Make sure the data folder you use host is either a new, uncreated path, or if it already exists make sure it has permissions initially set to 777
so that the ArchiveBox command is able to set it to the specified OUTPUT_PERMISSIONS
config setting on the first run.
Upgrading
See https://github.com/ArchiveBox/ArchiveBox/wiki/Upgrading-or-Merging-Archives#upgrading-with-plain-docker
Usage
To add a single URL to the archive or a list of links from a file, pipe them in via stdin. This will archive each link passed in.
echo 'https://example.com' | docker run -i -v $PWD:/data archivebox/archivebox add
# or
docker run -i -v $PWD:/data archivebox/archivebox add < bookmarks.html
To add a list of pages via feed URL or remote file, pass the URL of the feed as an argument.

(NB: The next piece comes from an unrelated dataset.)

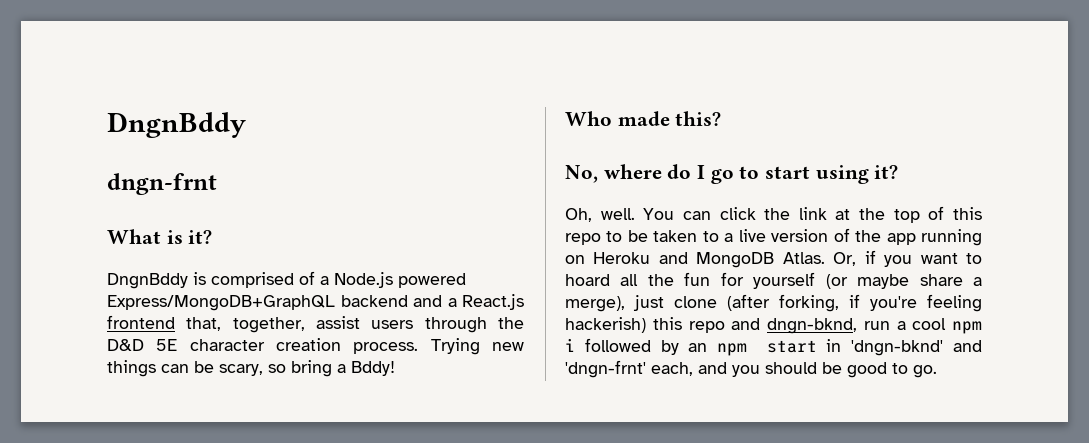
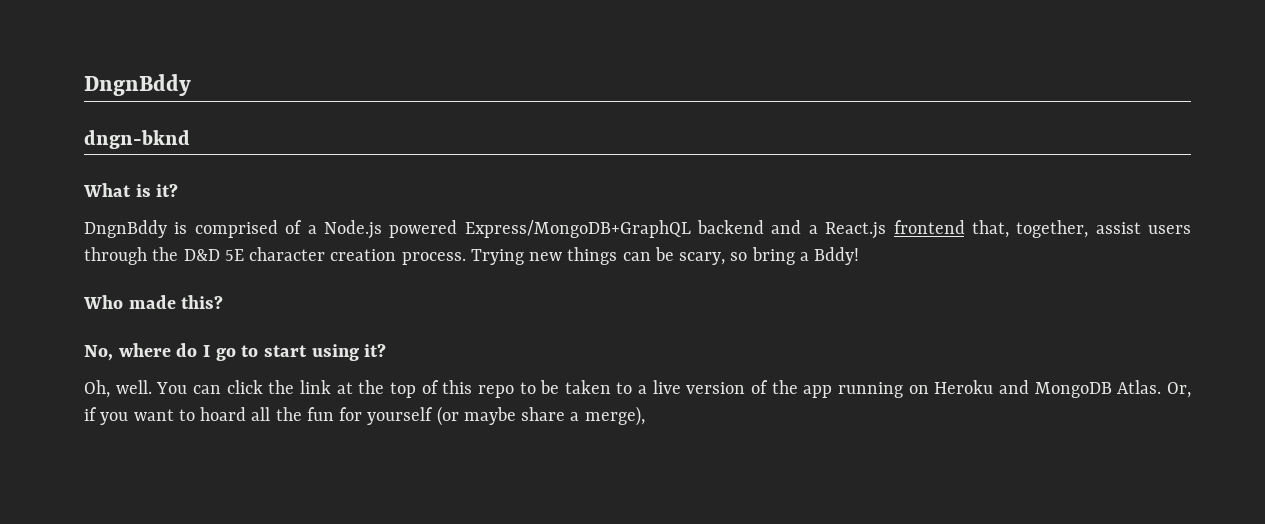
- dngn-frnt
+ dngn-bknd
- Or, if you want to hoard all the fun for yourself (or maybe share a merge), just clone (after forking, if you're feeling hackerish) this repo and dngn-bknd, run a cool npm i followed by an npm start in 'dngn-bknd' and 'dngn-frnt' each, and you should be good to go.
+ Or, if you want to hoard all the fun for yourself (or maybe share a merge),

docker run -it -v $PWD:/data archivebox/archivebox add --depth=1 'https://example.com/some/rss/feed.xml'
The depth
argument controls if you want to save the links contained in that URL, or only the specified URL.
Accessing the data
Using a bind folder
Use the flag:
-v /full/path/to/folder/on/host:/data
This will use the folder /full/path/to/folder/on/host
on your host to store the ArchiveBox output.
Configuration
The easiest way is to use the a .env
file or add your config to your docker-compose.yml
environment:
section.
The next easiest way to get/set config is using the archivebox CLI:
docker-compose run archivebox config --get RESOLUTION
docker-compose run archivebox config --set RESOLUTION=1440,900
# or
docker run -i -v $PWD:/data archivebox/archivebox config --set MEDIA_TIMEOUT=120
ArchiveBox in Docker accepts all the same environment variables as normal, see the list on the [[Configuration]] page.
To set environment variables for a single run, you can use the env KEY=VAL ...
command, -e KEY=VAL
, or --env-file=somefile.env
.
echo 'https://example.com' | docker run -i -v $PWD:/data -e FETCH_SCREENSHOT=False archivebox/archivebox add
docker run ... --env-file=ArchiveBox.env archivebox/archivebox ...
You can also edit the data/ArchiveBox.conf
file directly and the changes will take effect on the next run.